Exercise aim:
Each line of the entries below that holds "consulting" is needed, copied in full.

Stored records:
::::
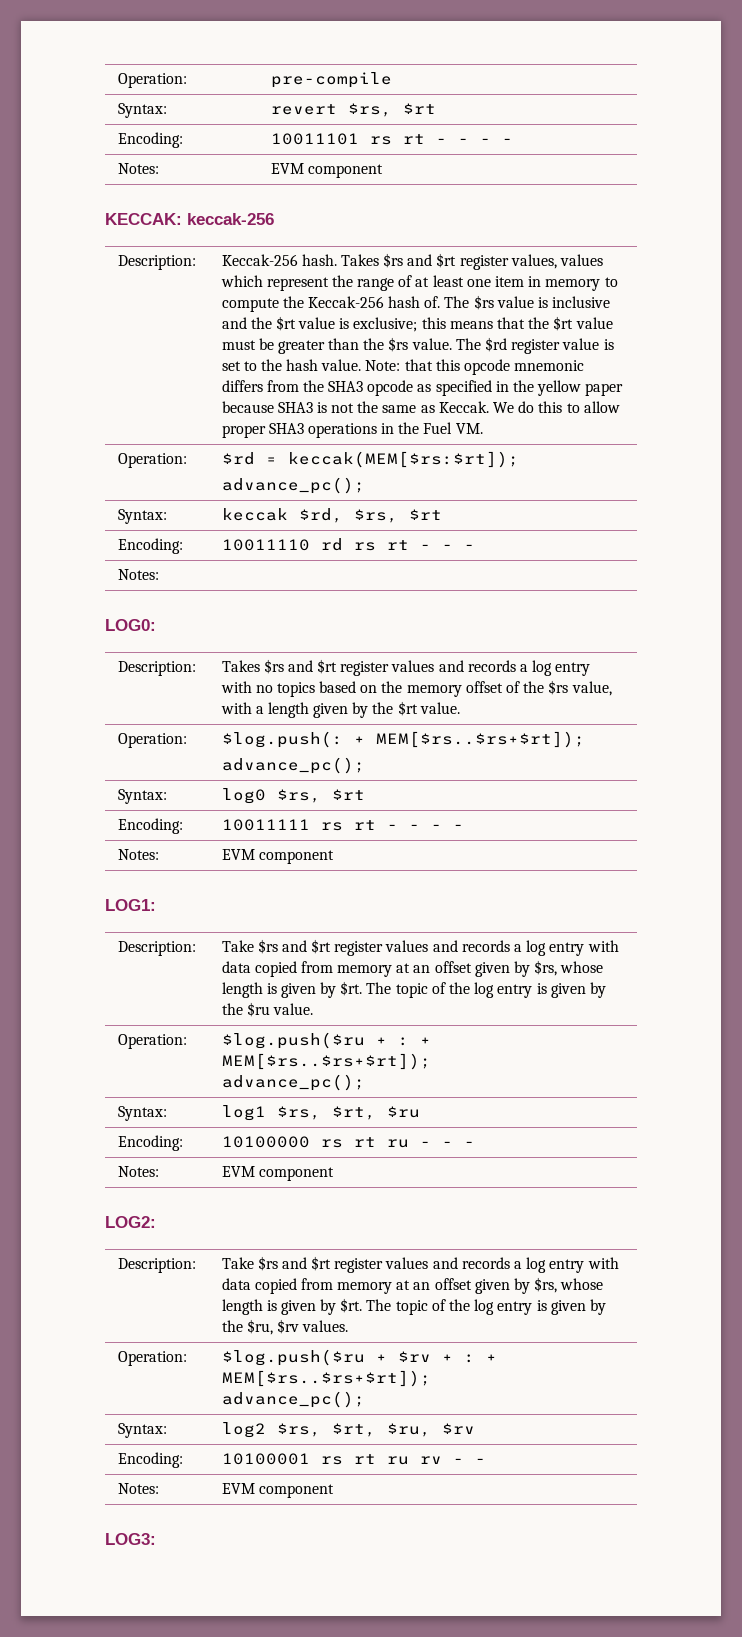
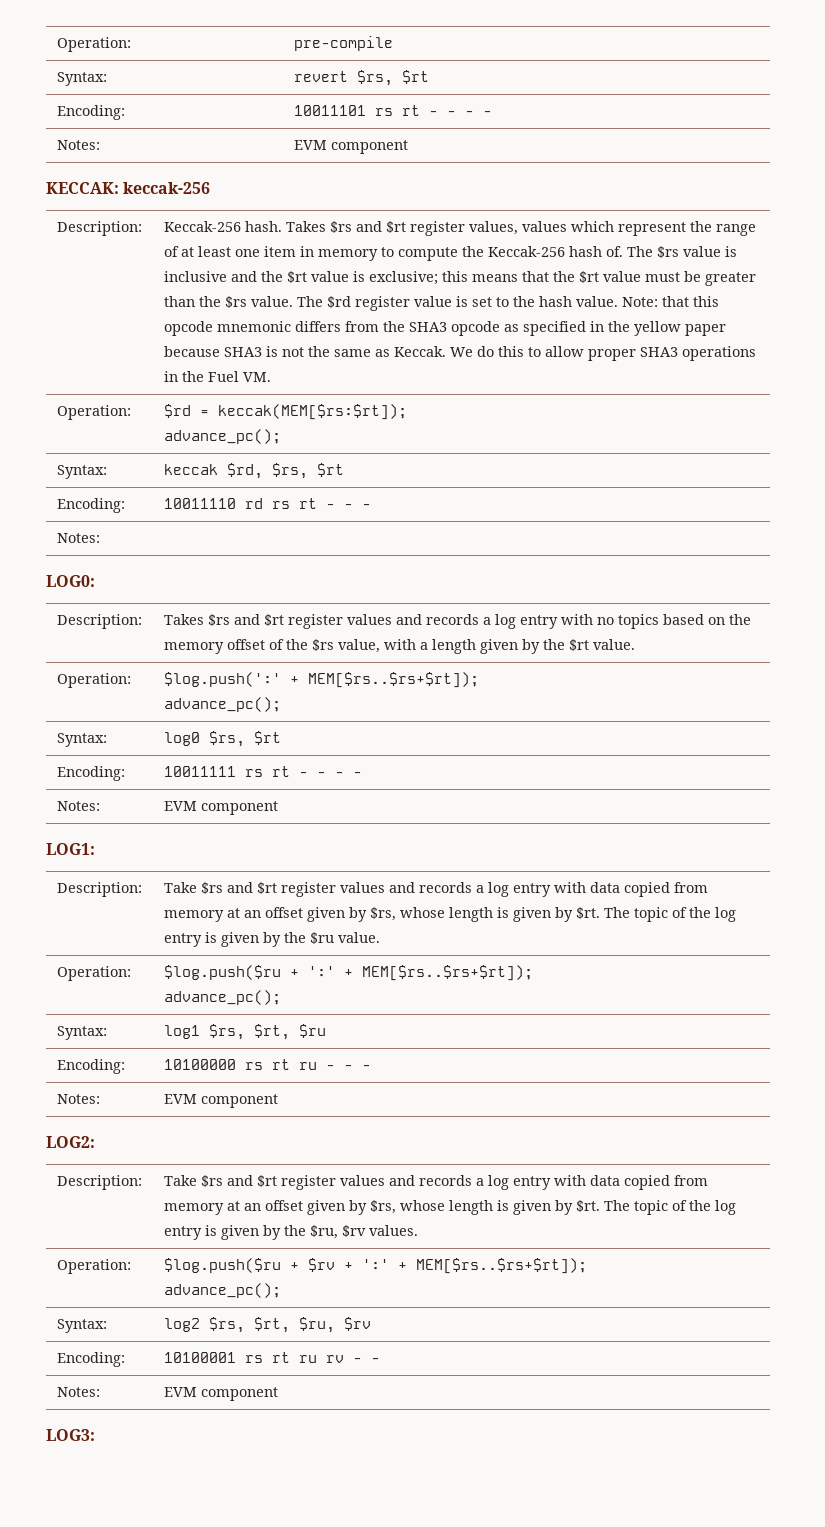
[221,731,343,748] $log.push(: -> [163,672,281,687] $log.push(':'
[397,1037,409,1046] : -> [307,966,335,977] ':'
[463,1354,475,1363] : -> [361,1259,389,1270] ':'

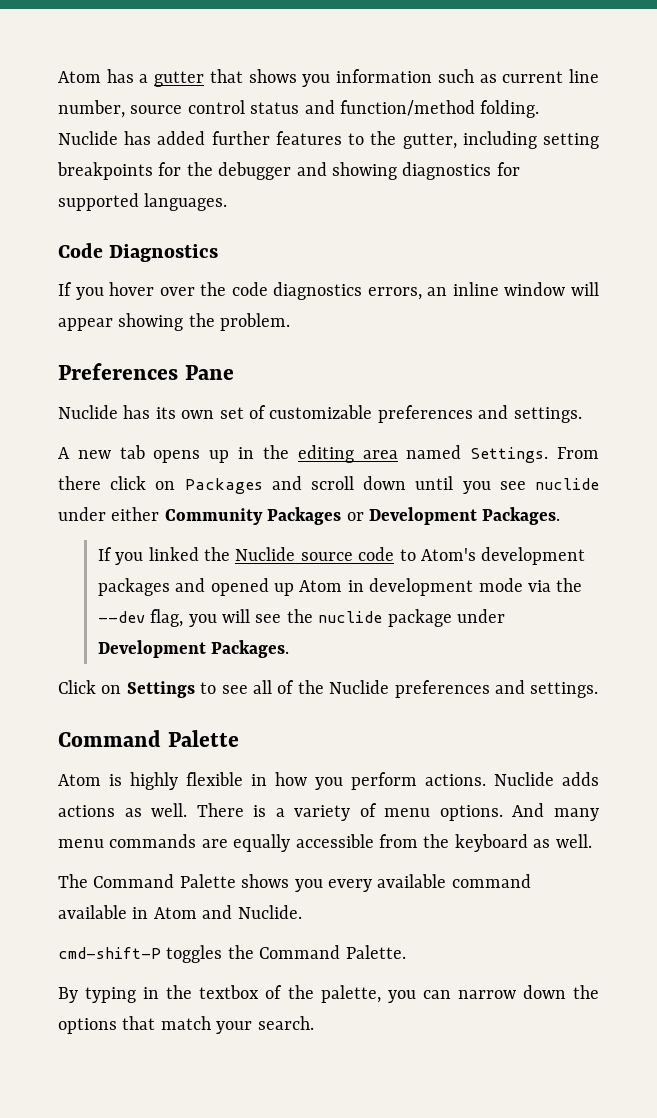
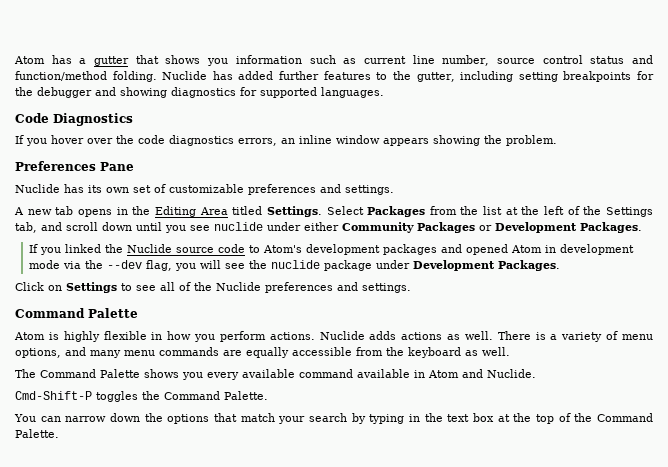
[571,282,600,296] [58,318,113,331] will appear -> [383,138,429,146] appears
[209,445,599,463] [58,476,263,494] up in the editing area named Settings. From there click on Packages -> [116,206,653,217] [15,222,37,233] in the Editing Area titled Settings. Select Packages from the list at the left of the Settings tab,
[273,583,294,596] up -> (509, 249) none
[439,803,545,821] options. And -> [15,347,86,358] options, and
[58,947,161,959] cmd-shift-P -> [15,391,92,400] Cmd-Shift-P
[58,985,416,1003] By typing in the textbox of the palette, you -> [14,414,36,422] You
[257,1016,314,1030] search. -> [309,413,653,424] [15,429,59,438] search by typing in the text box at the top of the Command Palette.

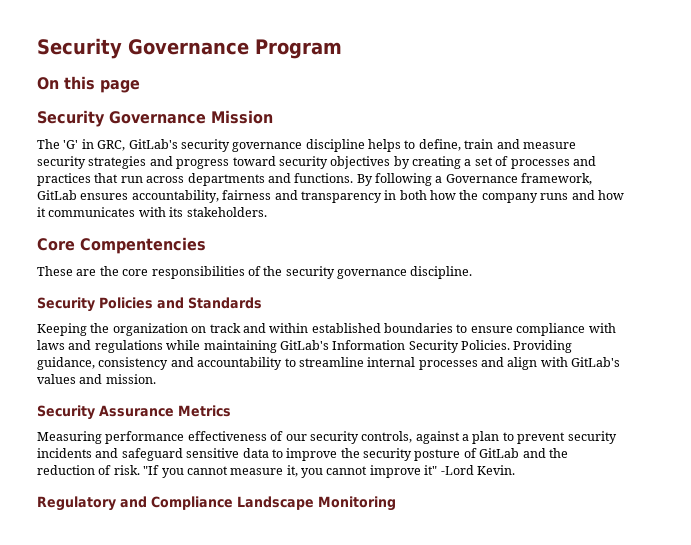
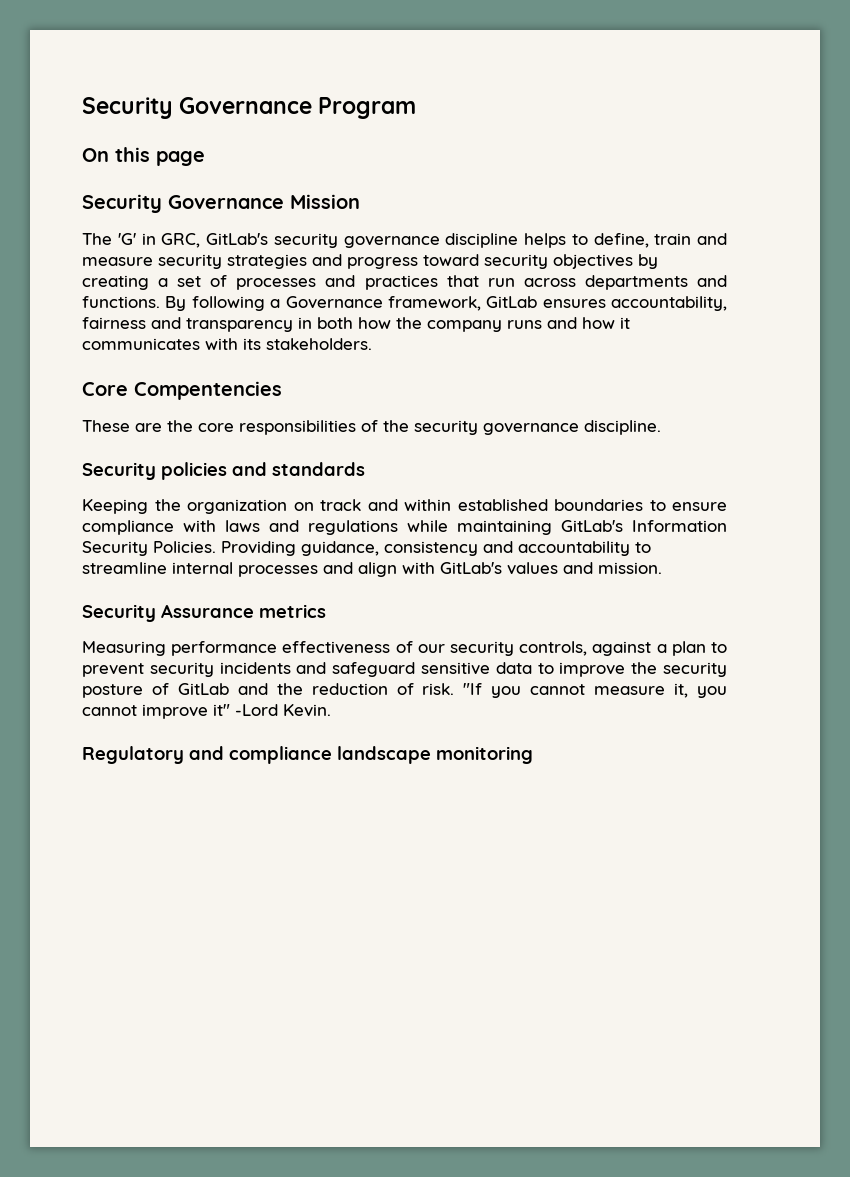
[99,297,262,309] Policies and Standards -> [161,462,365,480] policies and standards
[178,405,231,417] Metrics -> [259,604,326,618] metrics
[151,496,396,511] Compliance Landscape Monitoring -> [229,746,533,764] compliance landscape monitoring

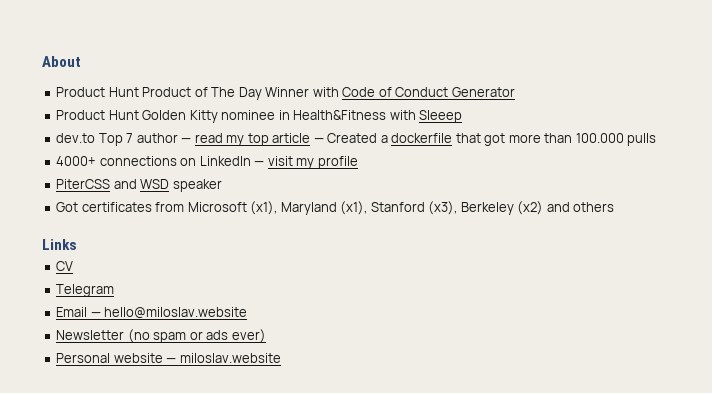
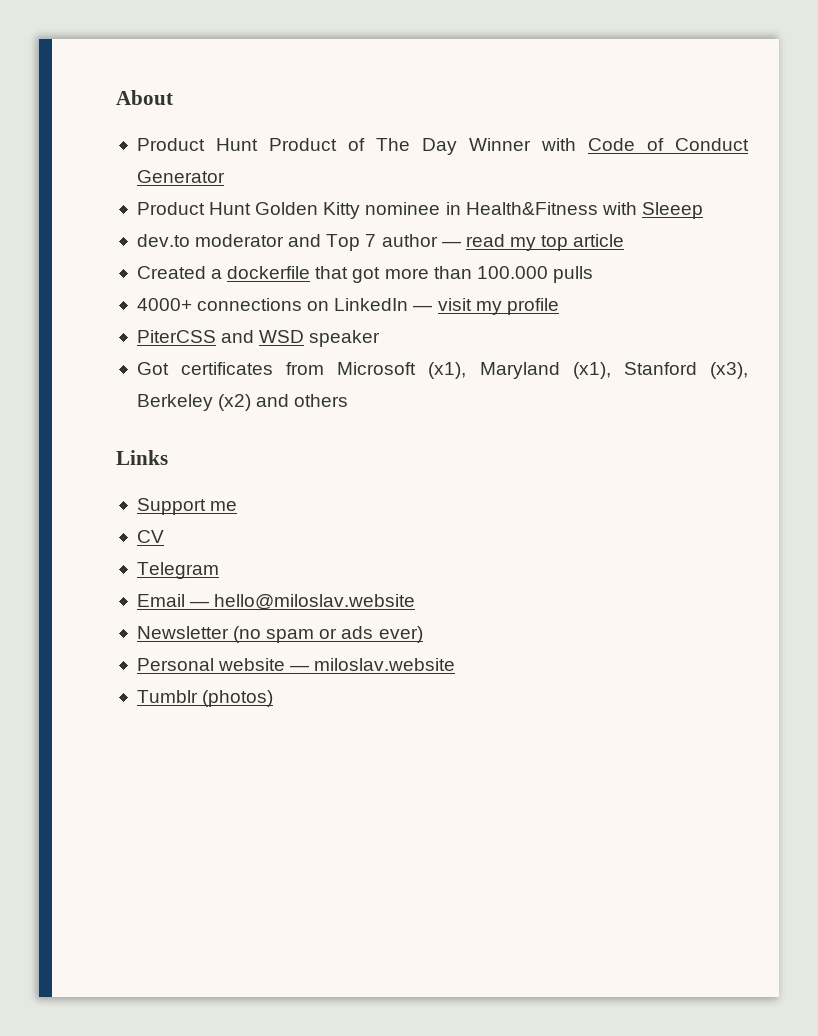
(96, 138) none -> [195,234,322,247] moderator and
[313,138,324,143] — -> (625, 240) //
(77, 244) none -> [136,498,238,515] // Support me
(281, 358) none -> [136,690,274,707] // Tumblr (photos)

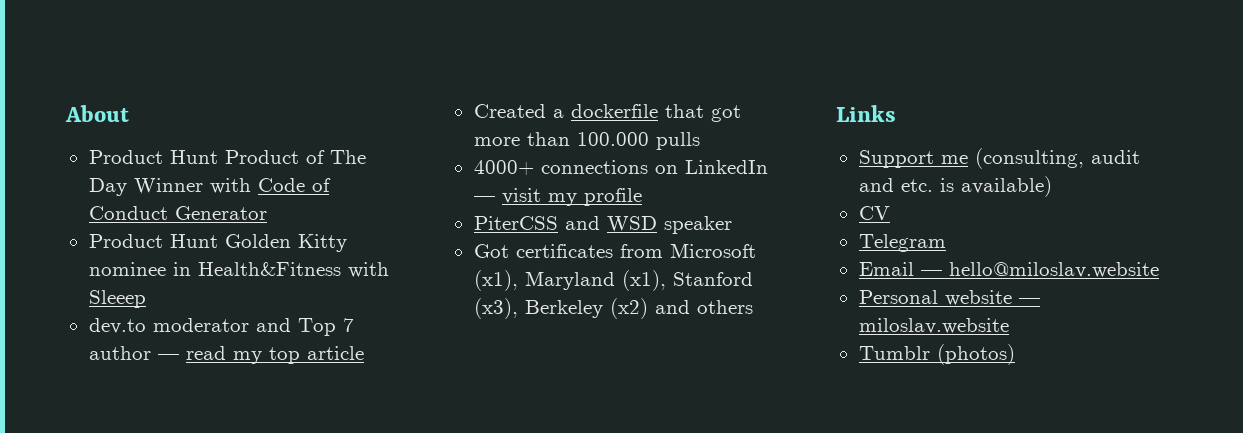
(238, 506) none -> [974,148,1140,169] [858,176,1052,197] (consulting, audit and etc. is available)
[136,626,423,643] // Newsletter (no spam or ads ever) -> (1159, 270) none

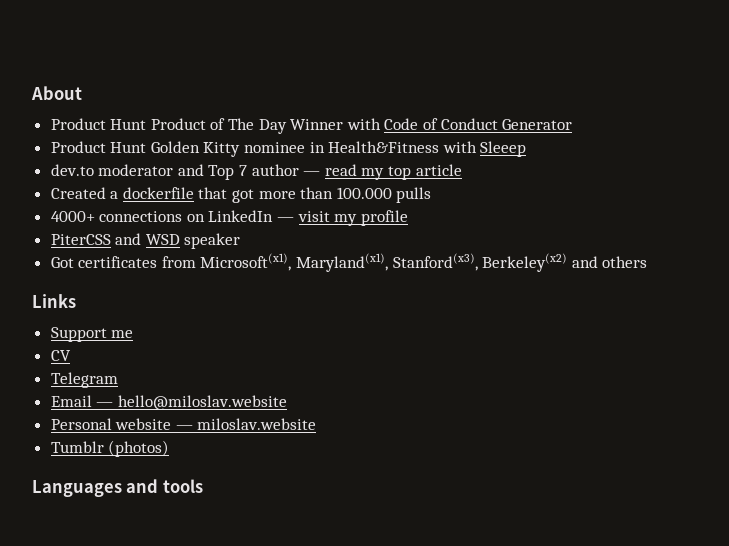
[669,243,756,258] [473,270,753,291] [473,298,648,319] Microsoft (x1), Maryland (x1), Stanford (x3), Berkeley (x2) -> [200,253,568,272] Microsoft(x1), Maryland(x1), Stanford(x3), Berkeley(x2)
[974,148,1140,169] [858,176,1052,197] (consulting, audit and etc. is available) -> (134, 334) none
(1015, 354) none -> [32,479,203,497] // Languages and tools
::::
Written answer:
(238, 506) none -> [974,148,1140,169] [858,176,1052,197] (consulting, audit and etc. is available)
[974,148,1140,169] [858,176,1052,197] (consulting, audit and etc. is available) -> (134, 334) none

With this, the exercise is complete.